Exercise directions
Write out, word for word, every line in the data below from the one containing "Peter Rosegger's Sterbezimmer" to the one containing "total: 2338.89 -> 2317.18", both of them included.

• • • •

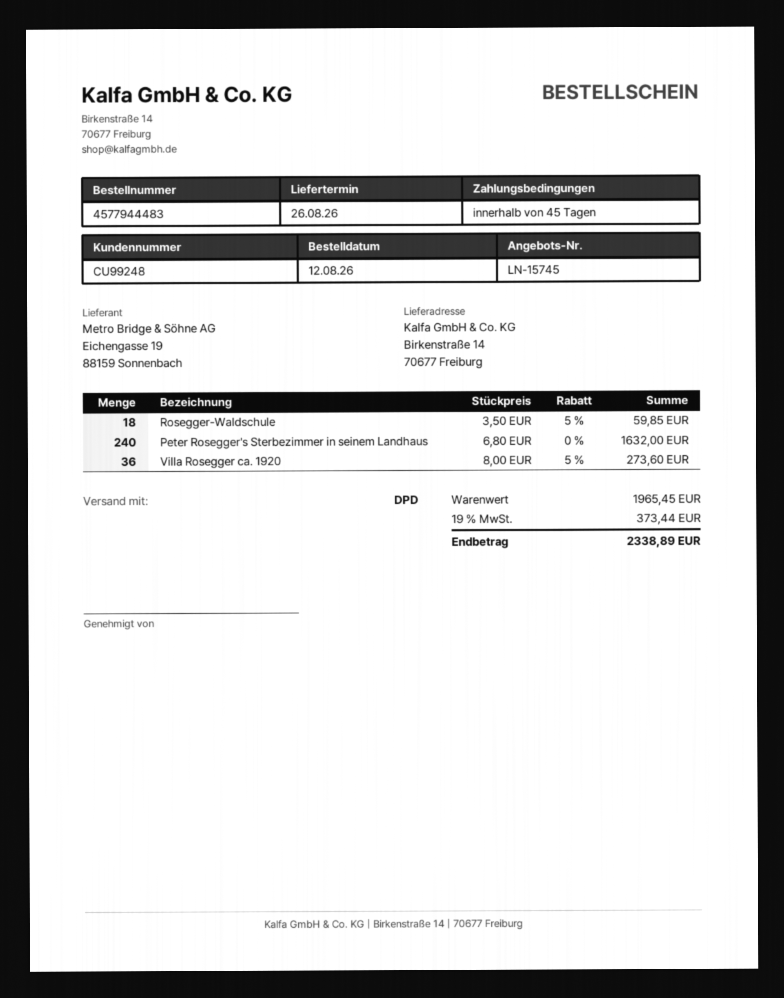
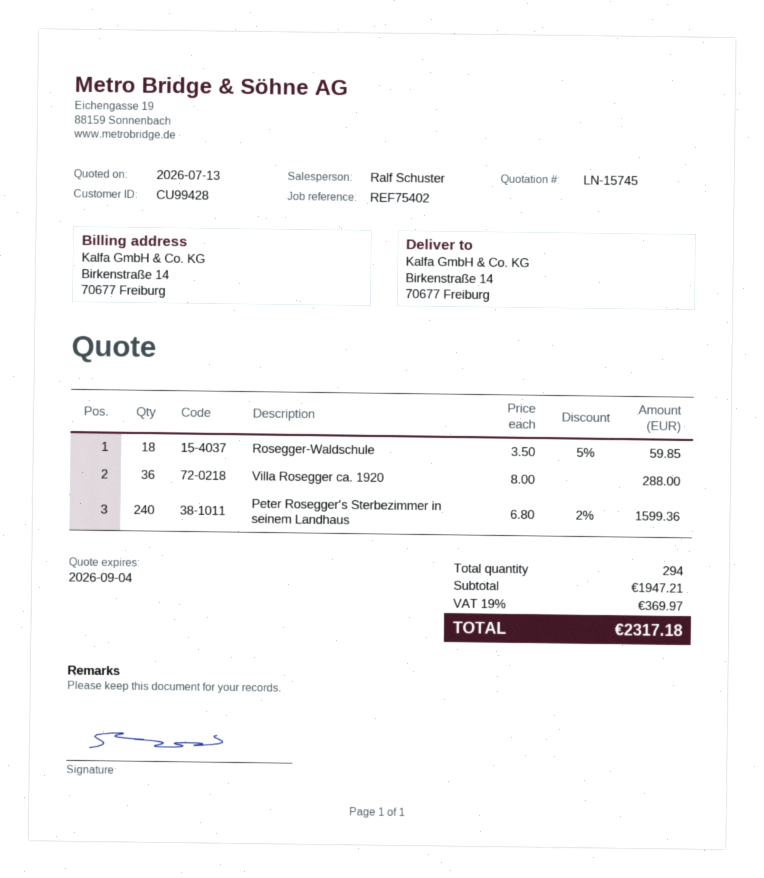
customer number: CU99248 -> CU99428
Peter Rosegger's Sterbezimmer in seinem Landhaus: 240 x 6.80 = 1632.00 -> 240 x 6.80 - 2% = 1599.36
Villa Rosegger ca. 1920: 36 x 8.00 - 5% = 273.60 -> 36 x 8.00 = 288.00
subtotal: 1965.45 -> 1947.21
tax: 19% = 373.44 -> 19% = 369.97
total: 2338.89 -> 2317.18

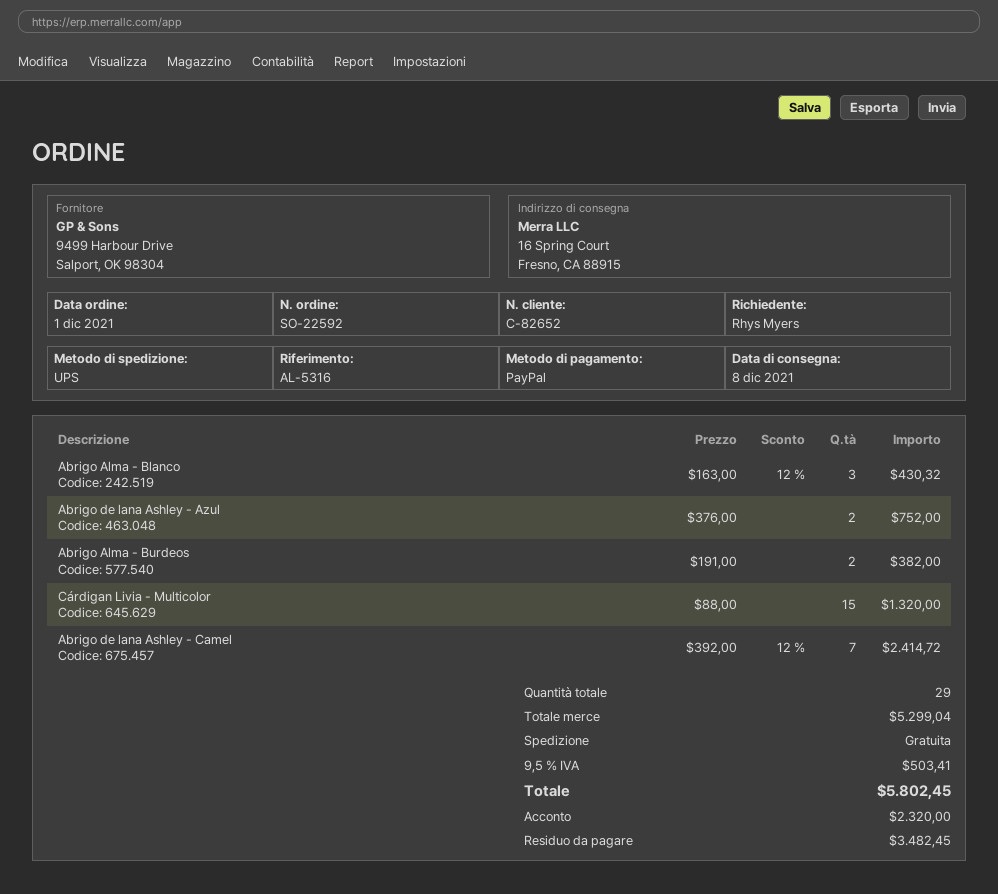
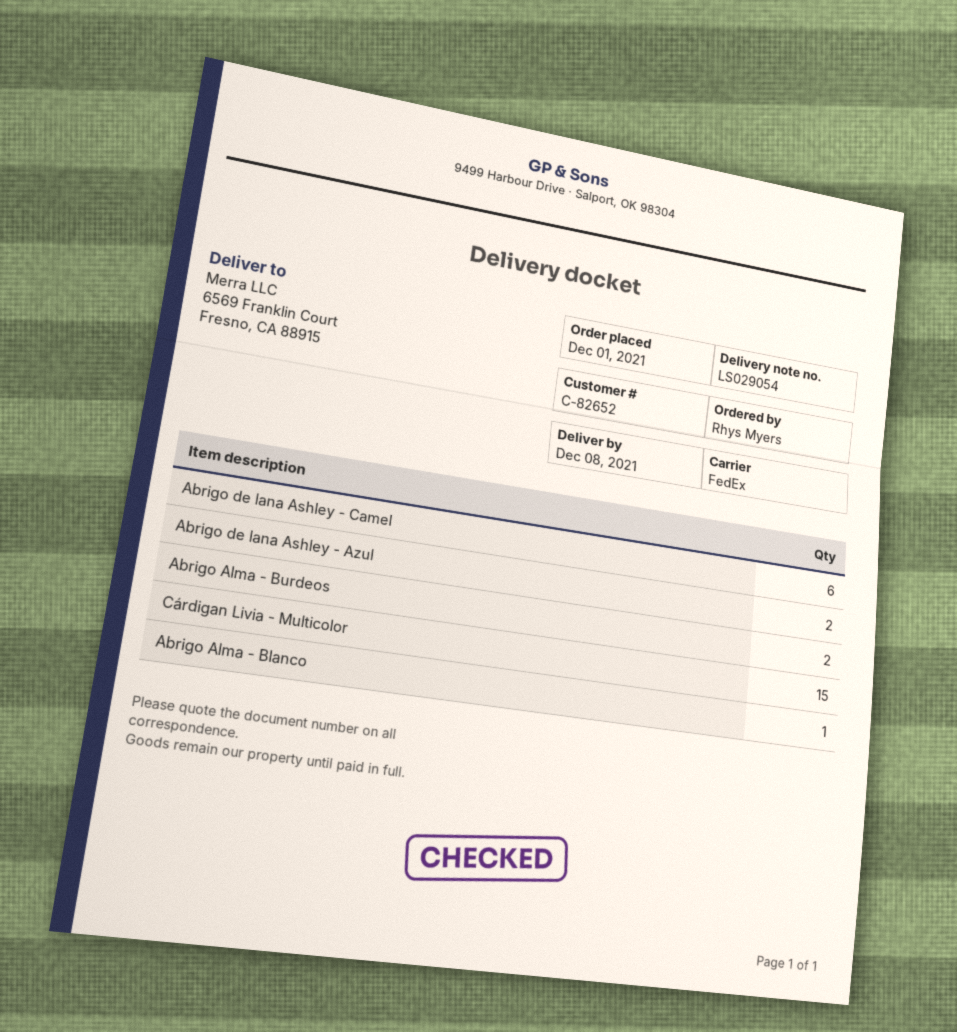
shipping method: UPS -> FedEx
ship to: 16 Spring Court, Fresno, CA 88915 -> 6569 Franklin Court, Fresno, CA 88915
Abrigo Alma - Blanco: 3 -> 1
Abrigo de lana Ashley - Camel: 7 -> 6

• • • •

Your response
Peter Rosegger's Sterbezimmer in seinem Landhaus: 240 x 6.80 = 1632.00 -> 240 x 6.80 - 2% = 1599.36
Villa Rosegger ca. 1920: 36 x 8.00 - 5% = 273.60 -> 36 x 8.00 = 288.00
subtotal: 1965.45 -> 1947.21
tax: 19% = 373.44 -> 19% = 369.97
total: 2338.89 -> 2317.18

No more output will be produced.